• TRY IT
Copy out each line of the data that holds the string "none".

================

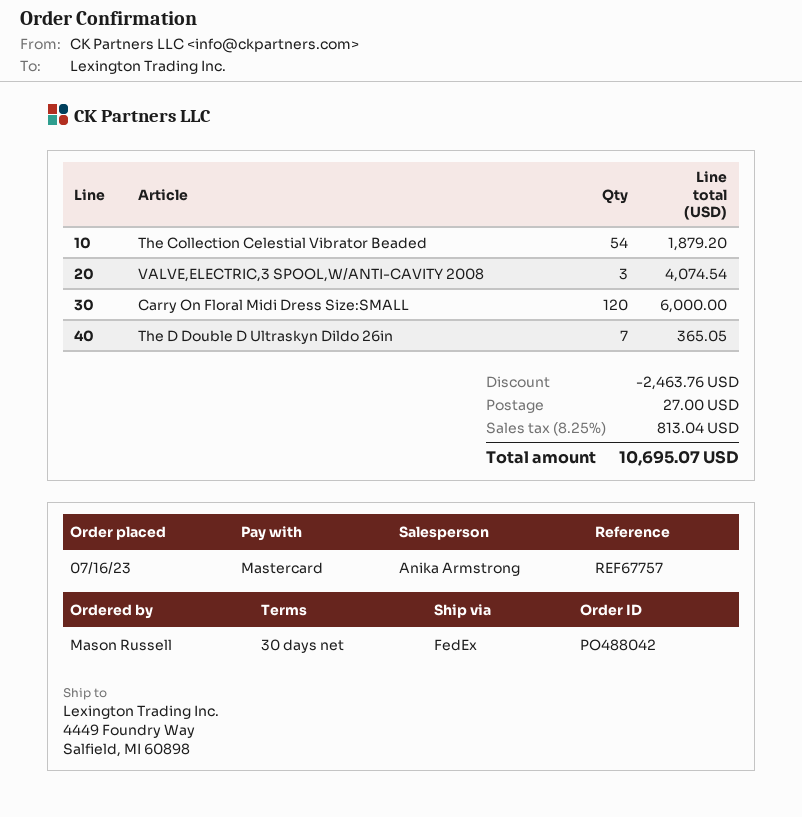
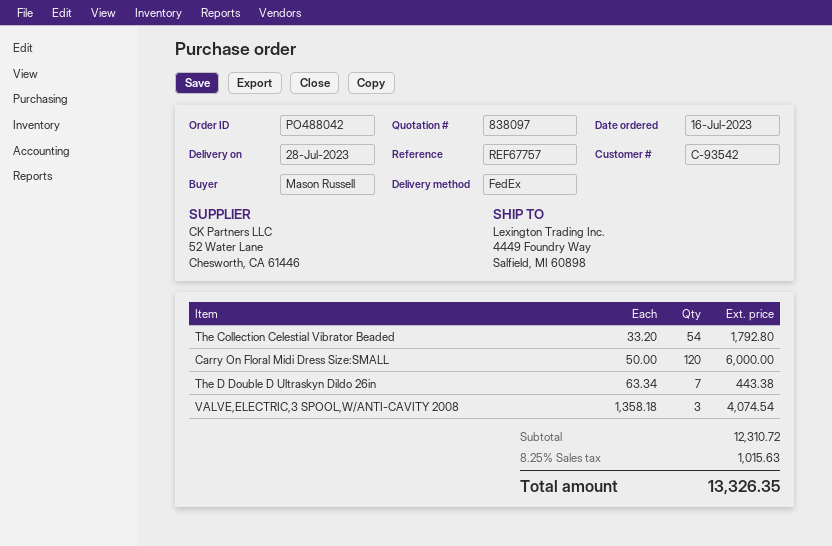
The Collection Celestial Vibrator Beaded: 54 for 1879.20 -> 54 for 1792.80
The D Double D Ultraskyn Dildo 26in: 7 for 365.05 -> 7 for 443.38
discount: 2463.76 -> none
shipping: 27.00 -> none
tax: 8.25% = 813.04 -> 8.25% = 1015.63
total: 10695.07 -> 13326.35

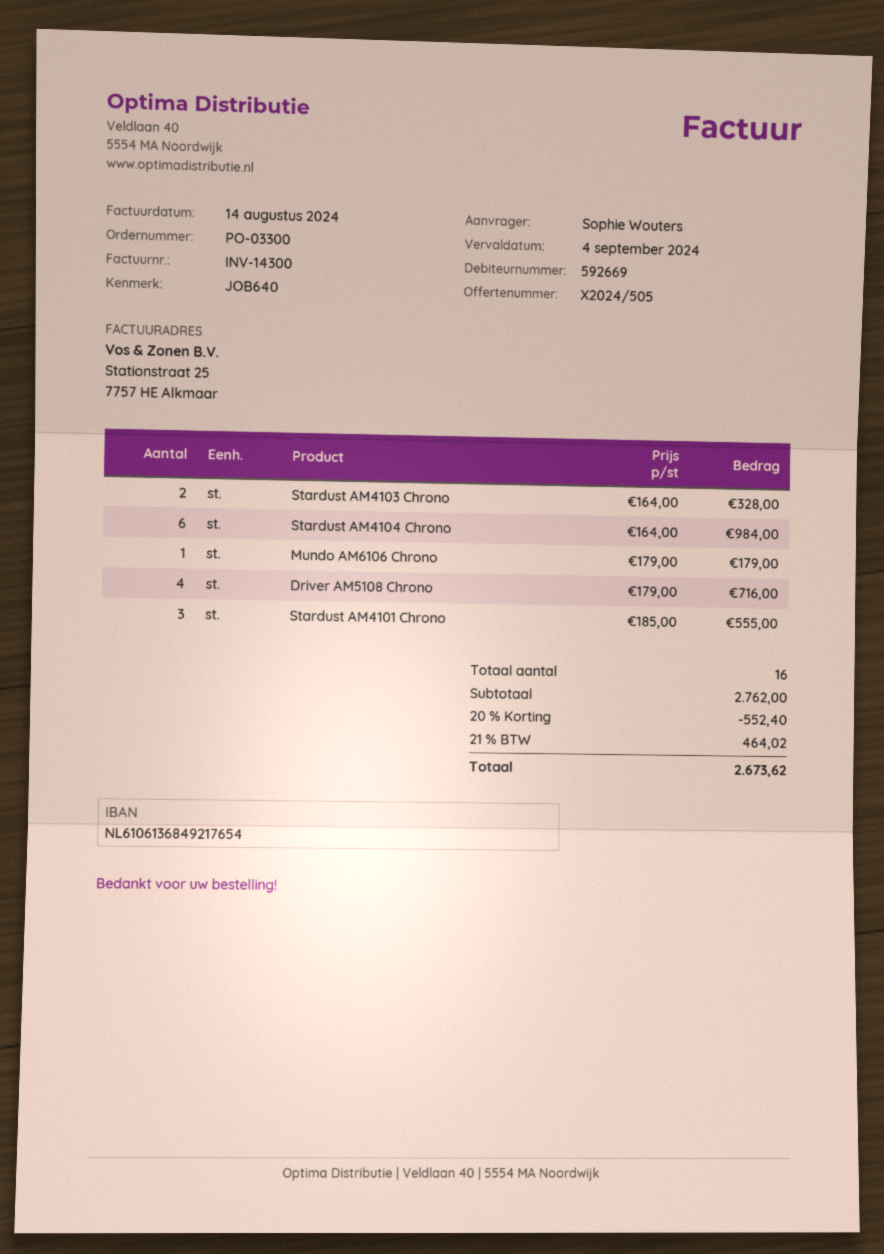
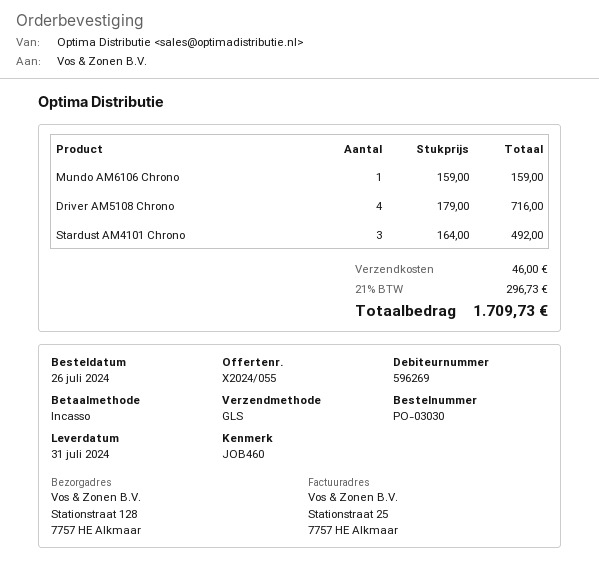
quote number: X2024/505 -> X2024/055
order number: PO-03300 -> PO-03030
customer number: 592669 -> 596269
reference: JOB640 -> JOB460
Stardust AM4103 Chrono: 2 x 164.00 = 328.00 -> none
Stardust AM4104 Chrono: 6 x 164.00 = 984.00 -> none
Mundo AM6106 Chrono: 1 x 179.00 = 179.00 -> 1 x 159.00 = 159.00
Stardust AM4101 Chrono: 3 x 185.00 = 555.00 -> 3 x 164.00 = 492.00
discount: 20% = 552.40 -> none
shipping: none -> 46.00
tax: 21% = 464.02 -> 21% = 296.73
total: 2673.62 -> 1709.73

================

• OUTPUT BELOW
discount: 2463.76 -> none
shipping: 27.00 -> none
Stardust AM4103 Chrono: 2 x 164.00 = 328.00 -> none
Stardust AM4104 Chrono: 6 x 164.00 = 984.00 -> none
discount: 20% = 552.40 -> none
shipping: none -> 46.00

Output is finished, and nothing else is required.